Dieu était assis à son poste, en plein cœur du centre des opérations. Il regardait l’écran principal qui diffusait des images en temps réel de l’Hôtel 23. Quelques heures auparavant, il avait suivi les pérégrinations du commando Phoenix jusqu’à l’endroit où le C-130 s’était écrasé, là où se trouvait une ogive du projet Ouragan. Ils avaient adopté une attitude prudente pour leurs émissions radio, ce qui était malin de leur part car Dieu n’avait aucune idée de leurs intentions.
Il avait essayé de les éliminer en activant à distance l’ogive Ouragan qui dépassait de la porte de soute, mais elle ne fonctionnait plus ; elle avait dû être endommagée lors du crash. Il avait même piraté un Reaper équipé de missiles, mais le mauvais temps l’avait retardé et il avait dû contourner une cellule orageuse.

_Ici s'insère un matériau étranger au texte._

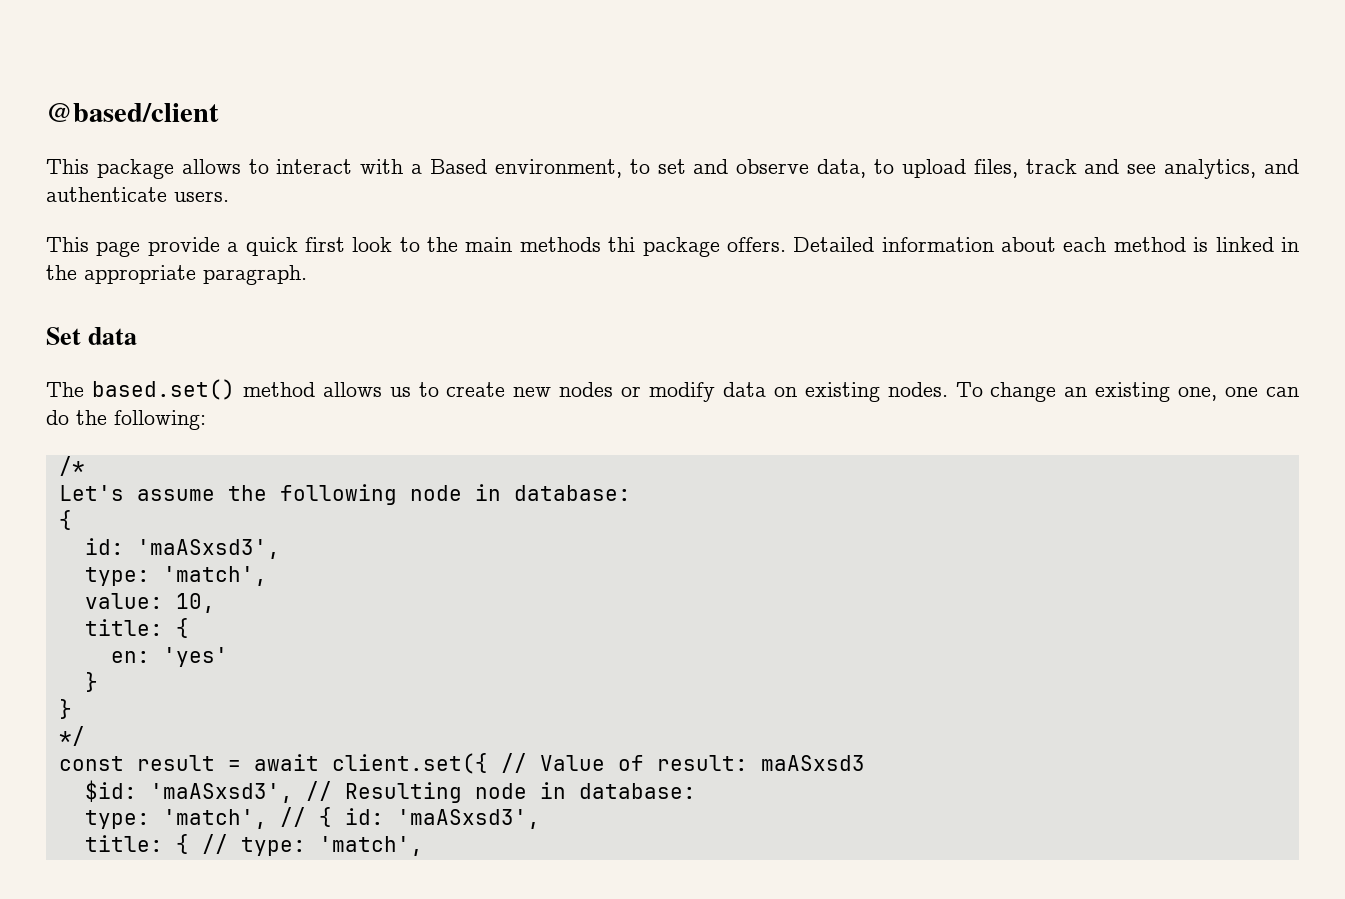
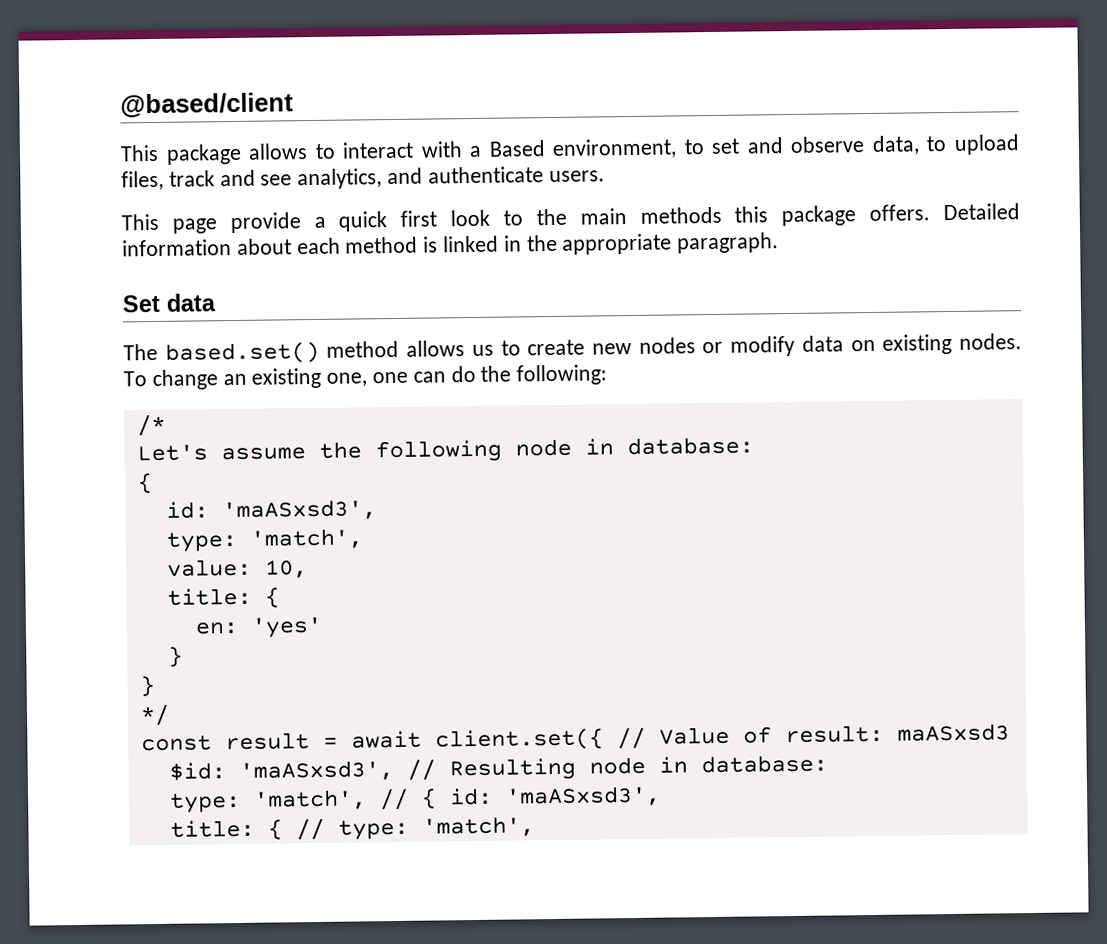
[608,237,636,252] thi -> [734,206,769,223] this

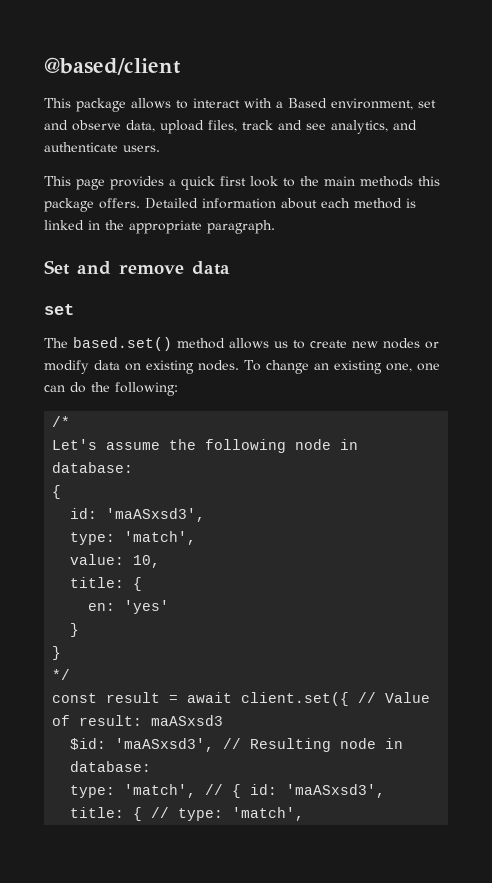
[683,139,705,155] to -> (413, 104) none
[926,136,947,152] to -> (155, 126) none
[229,212,301,234] provide -> [110,176,164,190] provides
[166,293,216,312] data -> [77,261,230,275] [44,304,74,315] and remove data // set

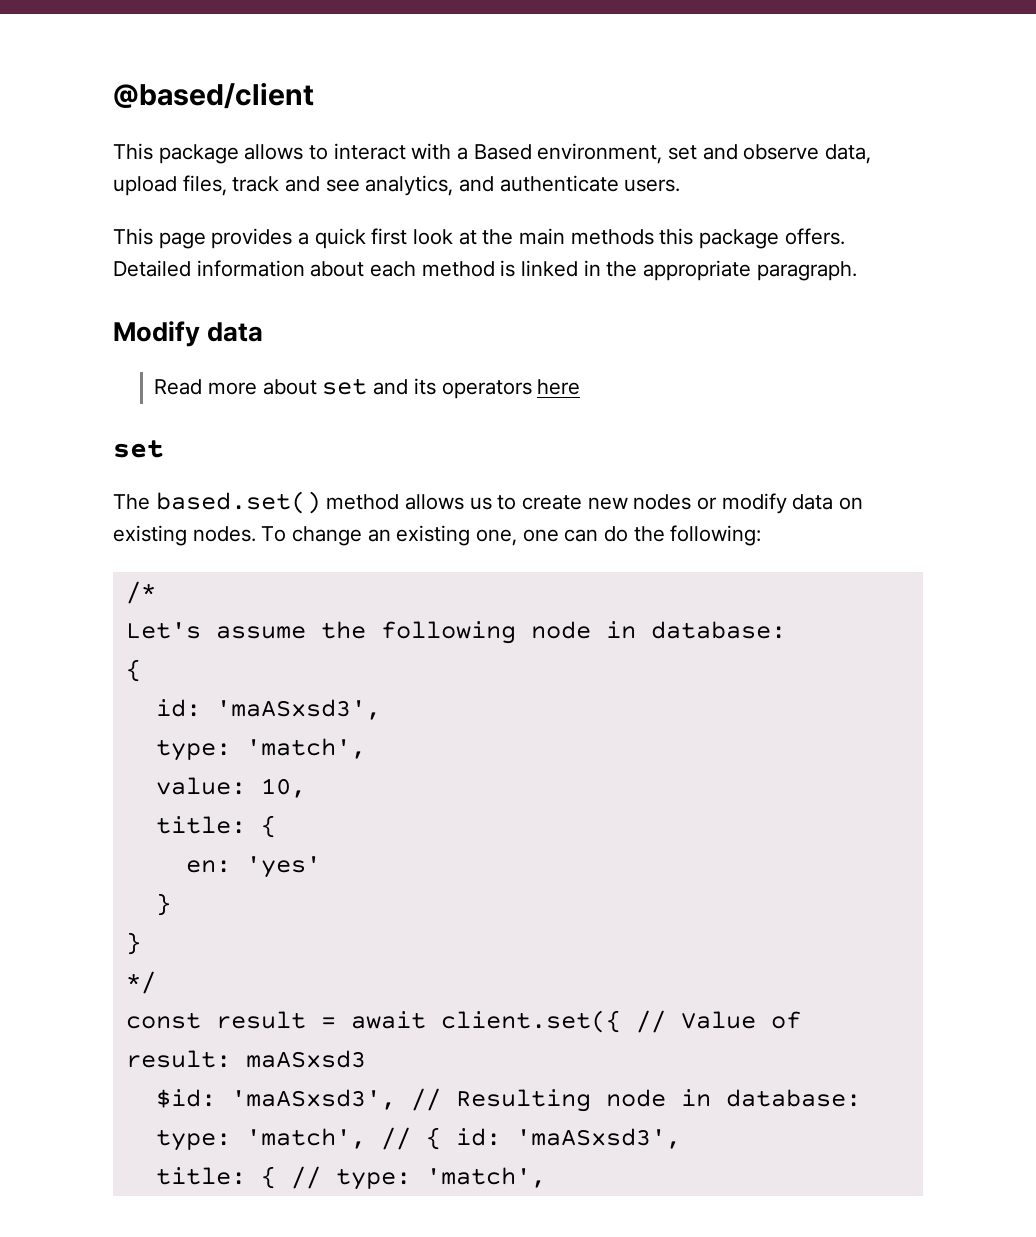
[283,178,295,187] to -> [458,230,477,245] at
[44,260,230,275] Set and remove data -> [113,321,264,347] [154,378,581,399] Modify data // Read more about set and its operators here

Le seul appareil dans l’arsenal de Dieu capable de lancer l’un des javelots était un drone Global Hawk modifié qui se trouvait au centre d’un cratère noirci ; il avait été abattu par un F-18 des semaines auparavant au-dessus de l’Hôtel 23. L’expérience du projet Ouragan à bord d’un C-130 avait échoué.
Assis dans son fauteuil, il retournait le problème dans tous les sens. Comment puis-je en prendre le contrôle ? se répétait-il. Comment puis-je en prendre le contrôle, bon sang ?
1 Sonnerie militaire de l’armée américaine jouée au clairon ou à la trompette lors d’une descente de drapeau ou de funérailles (NdT).